Monitoring Compliance with Cloud Security Best Practices
There is a disadvantage of obtaining total visibility and bringing Shadow IT under centralized control – it significantly increases the management overhead of monitoring compliance with cloud security best practices. This disadvantage can be overcome by using an agent-based monitoring tool with policy-driven automation capabilities that can be customized to apply guardrails to user activity and configured to initiate a function when a user action is attempted that would violate a governance policy.
It is important that the monitoring tool is capable of initiating an automated function – rather than retrospectively notifying IT security teams of a policy violation – as it means the monitoring tool can auto-remediate low-priority violations and leave IT security teams free to investigate high-priority violations. This reduces the management overhead of monitoring compliance with cloud security best practices and significantly reduces the likelihood of a data breach. For example:
- Guardrails can be implemented during the development pipeline to ensure new deployments conform to approved configurations – and deployments blocked if they don´t.
- The monitoring tool can be configured to prevent users launching services not approved by the Cloud Center of Excellence team, or to initiate an approval workflow.

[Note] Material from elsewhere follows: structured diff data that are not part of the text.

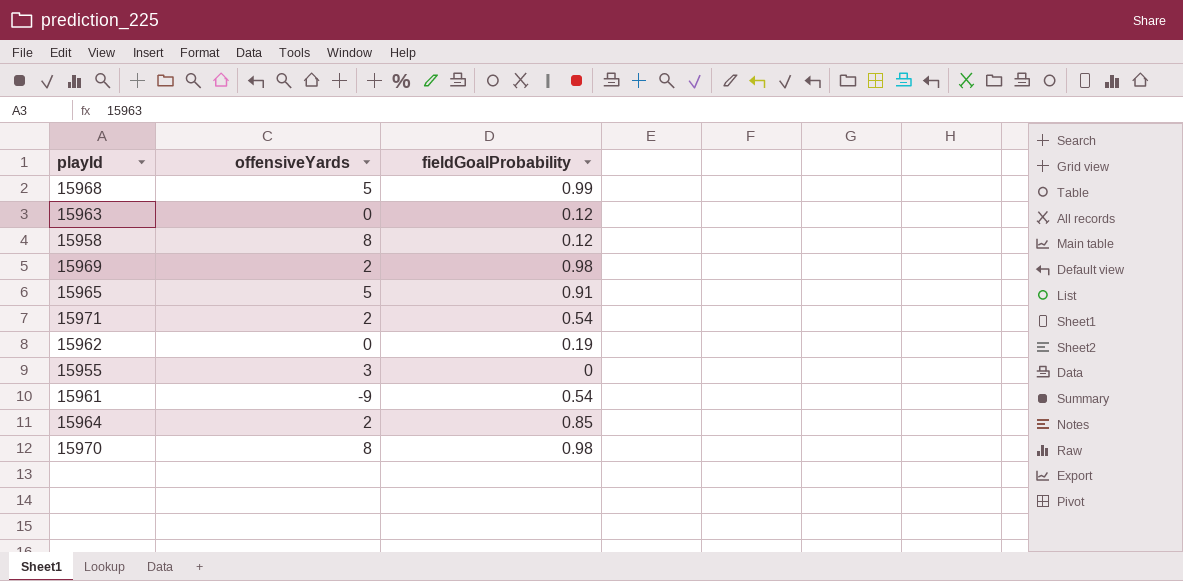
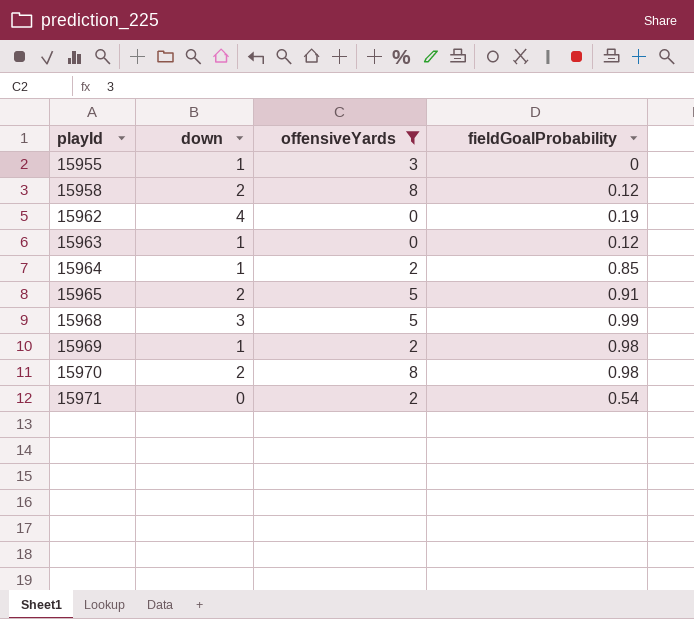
filter: none -> offensiveYards != -9
row order: none -> playId ascending
column down | position: none -> 2

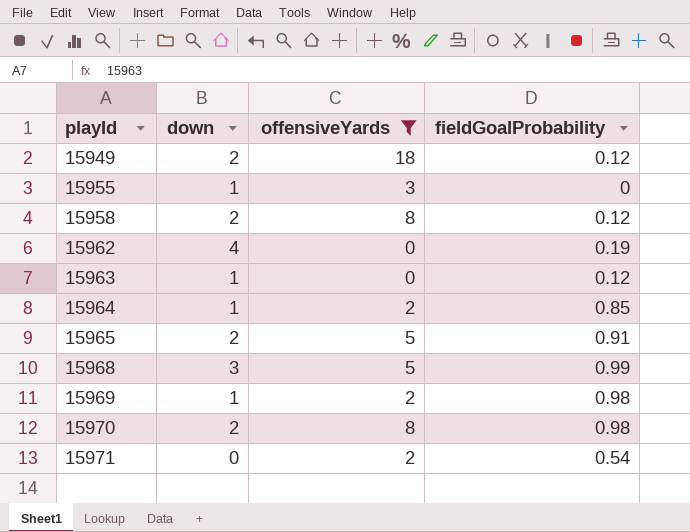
row 15949: none -> 2 | 18 | 0.12

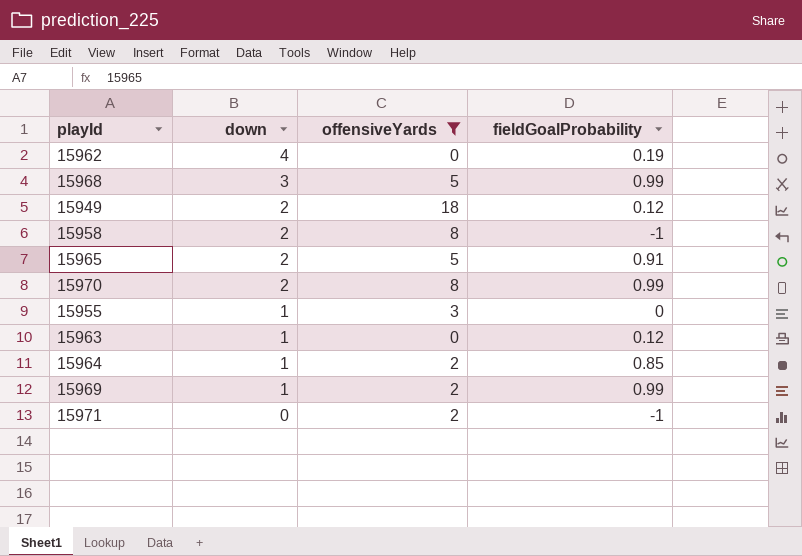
row order: playId ascending -> down descending
15958 | fieldGoalProbability: 0.12 -> -1
15970 | fieldGoalProbability: 0.98 -> 0.99
15969 | fieldGoalProbability: 0.98 -> 0.99
15971 | fieldGoalProbability: 0.54 -> -1

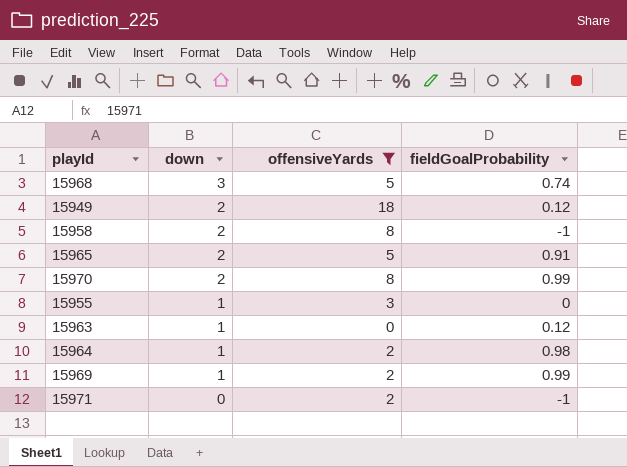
row 15962: 4 | 0 | 0.19 -> none
15968 | fieldGoalProbability: 0.99 -> 0.74
15964 | fieldGoalProbability: 0.85 -> 0.98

- It is also possible for the monitoring tool to continuously verify the configurations of existing servers in order to prevent configuration drift that might expose vulnerabilities.

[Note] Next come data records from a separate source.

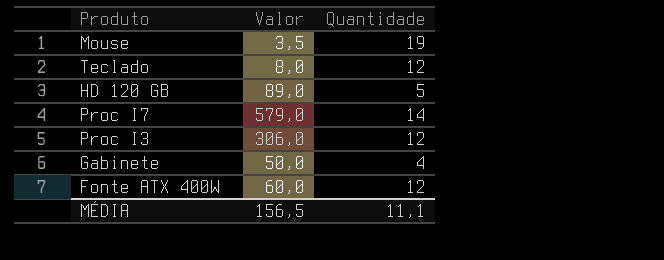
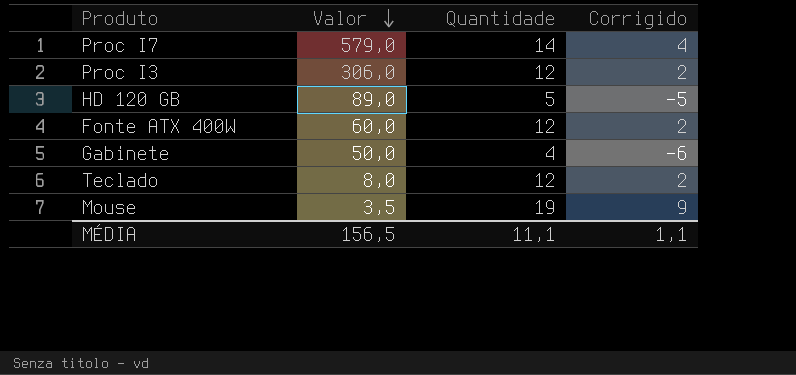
row order: none -> Valor descending
column Corrigido | formula: none -> [Quantidade] - 10

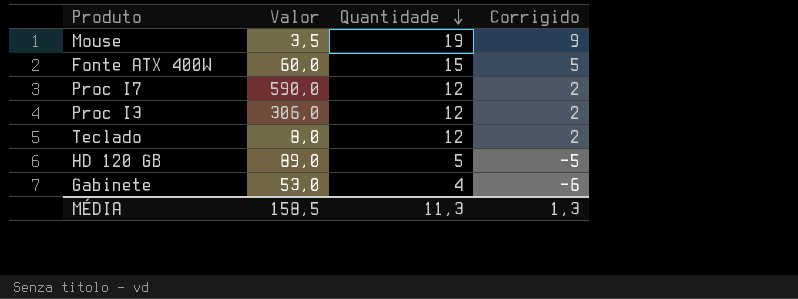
row order: Valor descending -> Quantidade descending
Fonte ATX 400W | Quantidade: 12 -> 15
Fonte ATX 400W | Corrigido: 2 -> 5
Proc I7 | Valor: 579,0 -> 590,0
Proc I7 | Quantidade: 14 -> 12
Proc I7 | Corrigido: 4 -> 2
Gabinete | Valor: 50,0 -> 53,0
MÉDIA | Valor: 156,5 -> 158,5
MÉDIA | Quantidade: 11,1 -> 11,3
MÉDIA | Corrigido: 1,1 -> 1,3

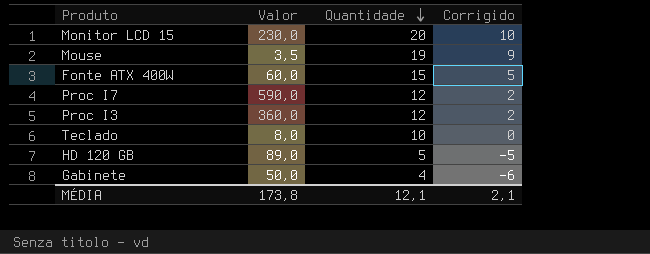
row Monitor LCD 15: none -> 230,0 | 20 | 10
Proc I3 | Valor: 306,0 -> 360,0
Teclado | Quantidade: 12 -> 10
Teclado | Corrigido: 2 -> 0
Gabinete | Valor: 53,0 -> 50,0
MÉDIA | Valor: 158,5 -> 173,8
MÉDIA | Quantidade: 11,3 -> 12,1
MÉDIA | Corrigido: 1,3 -> 2,1

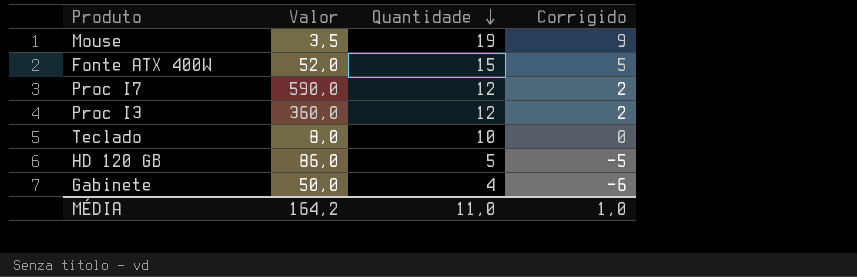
row Monitor LCD 15: 230,0 | 20 | 10 -> none
Fonte ATX 400W | Valor: 60,0 -> 52,0
HD 120 GB | Valor: 89,0 -> 86,0
MÉDIA | Valor: 173,8 -> 164,2
MÉDIA | Quantidade: 12,1 -> 11,0
MÉDIA | Corrigido: 2,1 -> 1,0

- Global tagging policies can be enforced automatically so that sensitive data is encrypted by default and storage volumes containing data are not exposed to the public Internet.
- Policies stipulating that accounts with high privilege levels have multi-factor authentication can be enforced, as can conditional access controls.
- Similarly, account access can be automatically revoked if suspicious activity is recognized – for example logging into an account from an unrecognized IP address.
What May be Cloud Security Best Practices for One, May Not be Best for Another
It was mentioned previously that there are no one-size-fits-all cloud security best practices and each organization should determine which best practices are most appropriate for its circumstances. In order to determine which best practices are most appropriate, organizations need to get total visibility of their cloud environments, address issues relating to Shadow IT, and then conduct a risk assessment to identify cloud security risks and develop governance policies to mitigate them.
Automating the enforcement of cloud governance policies reduces the management overhead of monitoring compliance, but it is important to have procedures in place for amending, overriding, or creating new governance policies as circumstances dictate. The cloud is a dynamic and rapidly-evolving phenomenon, and Cloud Centers of Excellence need to be equally as dynamic and ready to evolve in order to support the organization´s business objectives.